Pendant 100 jours, début 2005, une commission « Familles, vulnérabilité, pauvreté » a travaillé sous la présidence de Martin Hirsch.
Cette commission a abouti à des propositions qui devaient être reprises par la Conférence de la famille.
Ce livre est construit autour de ces propositions qui inspireront peu les politiques publiques, si ce n'est en ce qui concerne la création du RSA et son mode de fonctionnement.
J'ai fait partie de cette commission.
Si je suis cité dans la page de remerciements, j'aurais préféré retrouver le débat un peu vif que nous avons eu Monsieur Hirsch et moi-même sur l'éradication de la pauvreté.
Le président de la commission considérait qu'il fallait faire comme Tony Blair en Grande Bretagne, c'est à dire se fixer un programme sur 20 ans pour faire disparaître la pauvreté et notamment celle des enfants.
Je lui rétorquais que l'éradication devrait être pour maintenant car en se donnant des échéances si lointaines on risquait de faire se relâcher la vigilance et de sacrifier une génération.
De fait, rien n'a été fait par les gouvernements successifs et la pauvreté s'est étendue.

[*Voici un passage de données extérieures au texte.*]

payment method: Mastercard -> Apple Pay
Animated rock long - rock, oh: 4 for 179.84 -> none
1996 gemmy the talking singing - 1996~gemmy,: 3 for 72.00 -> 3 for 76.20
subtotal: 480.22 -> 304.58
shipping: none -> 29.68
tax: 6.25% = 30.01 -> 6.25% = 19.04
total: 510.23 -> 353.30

Cette remarque étant formulée, je trouve que ce livre constitue un document fort intéressant et utile.
Les auteurs reprennent de nombreux témoignages, citent et analysent les données chiffrées.

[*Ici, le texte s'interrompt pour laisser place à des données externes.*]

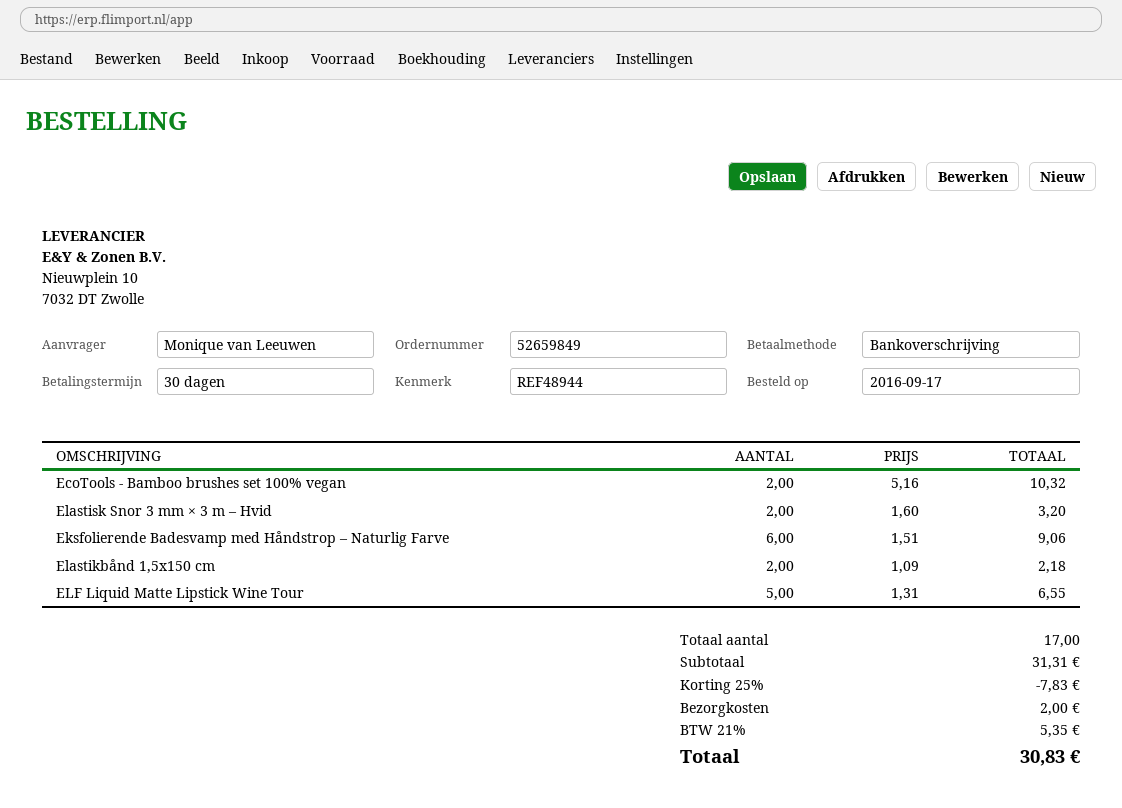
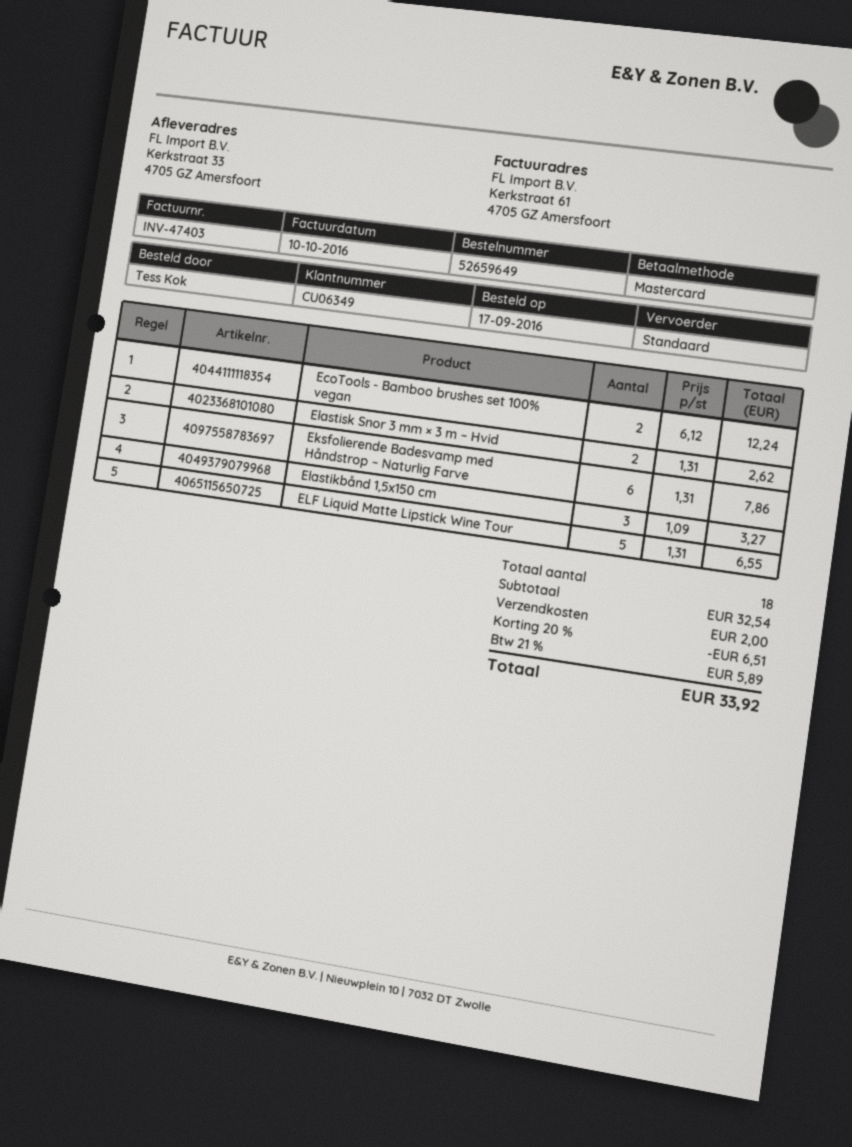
order number: 52659849 -> 52659649
ordered by: Monique van Leeuwen -> Tess Kok
payment method: bank transfer -> Mastercard
EcoTools - Bamboo brushes set 100% vegan: 2 x 5.16 = 10.32 -> 2 x 6.12 = 12.24
Elastisk Snor 3 mm × 3 m – Hvid: 2 x 1.60 = 3.20 -> 2 x 1.31 = 2.62
Eksfolierende Badesvamp med Håndstrop – Naturlig Farve: 6 x 1.51 = 9.06 -> 6 x 1.31 = 7.86
Elastikbånd 1,5x150 cm: 2 x 1.09 = 2.18 -> 3 x 1.09 = 3.27
total quantity: 17 -> 18
subtotal: 31.31 -> 32.54
discount: 25% = 7.83 -> 20% = 6.51
tax: 21% = 5.35 -> 21% = 5.89
total: 30.83 -> 33.92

Toutes les thématiques sont présentes : le logement, la précarité, le surendettement, l'accueil de la petite enfance, l'alimentation et la santé.
Ce document lu aujourd'hui, ce que je viens de faire, montre que la situation a peu changé si ce n'est sur la question du surendettement où l'on est passé d'un surendettement surtout actif à un surendettement passif.

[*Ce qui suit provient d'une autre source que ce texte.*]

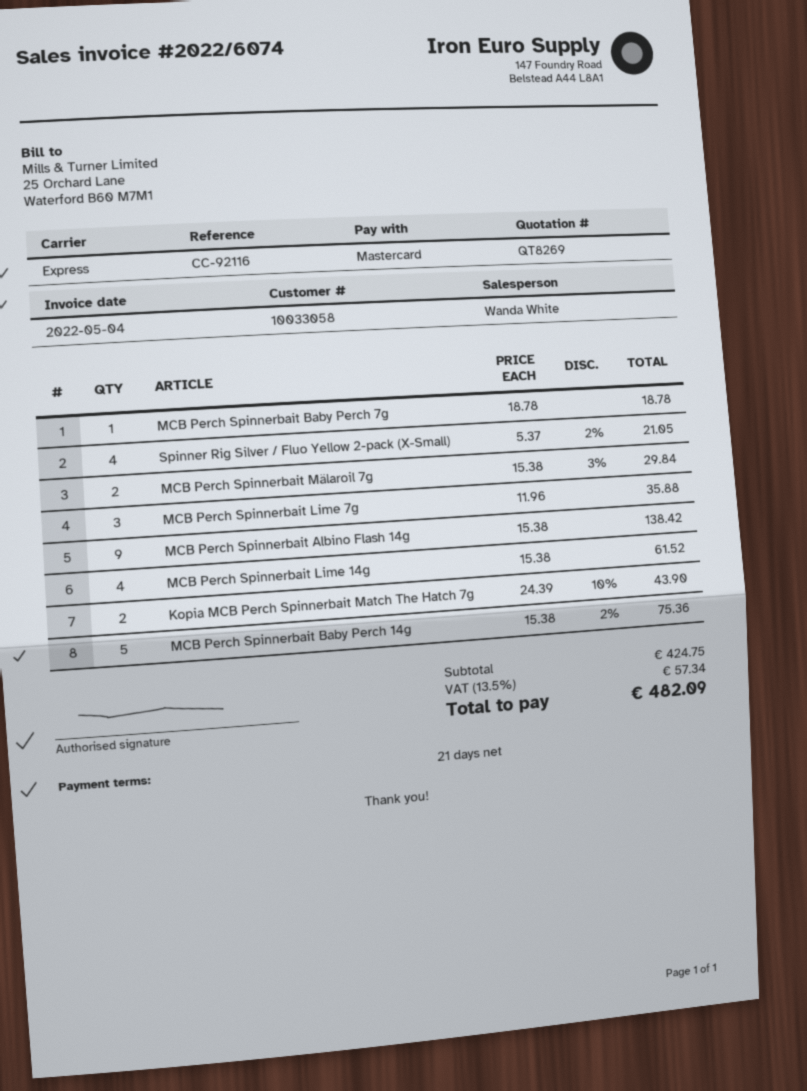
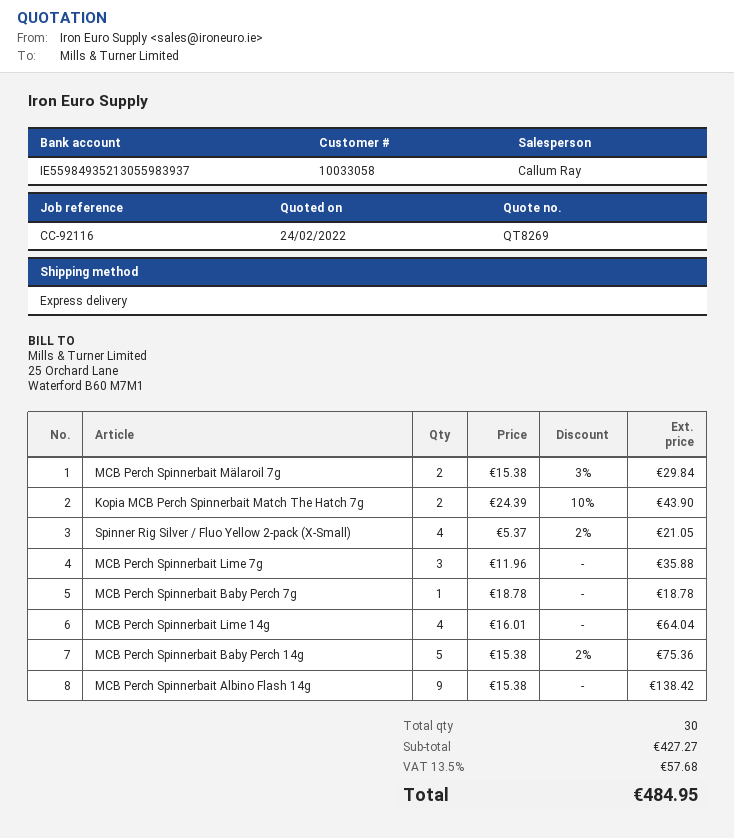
sales rep: Wanda White -> Callum Ray
MCB Perch Spinnerbait Lime 14g: 4 x 15.38 = 61.52 -> 4 x 16.01 = 64.04
subtotal: 424.75 -> 427.27
tax: 13.5% = 57.34 -> 13.5% = 57.68
total: 482.09 -> 484.95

Ce qui signifie que les lois votées par l'Assemblée Nationale ont permis de s'opposer au pouvoir des banques qui ont été quelque peu muselées dans le développement des crédits revolving.
Le livre revient sur les propositions faites, certaines plus ou moins reprises comme l'alourdissement de la taxation des villes n'ayant pas atteint les 20% de logements sociaux et d'autres qui ont été laissées par les gouvernements successifs comme la création d'un service public de la petite enfance.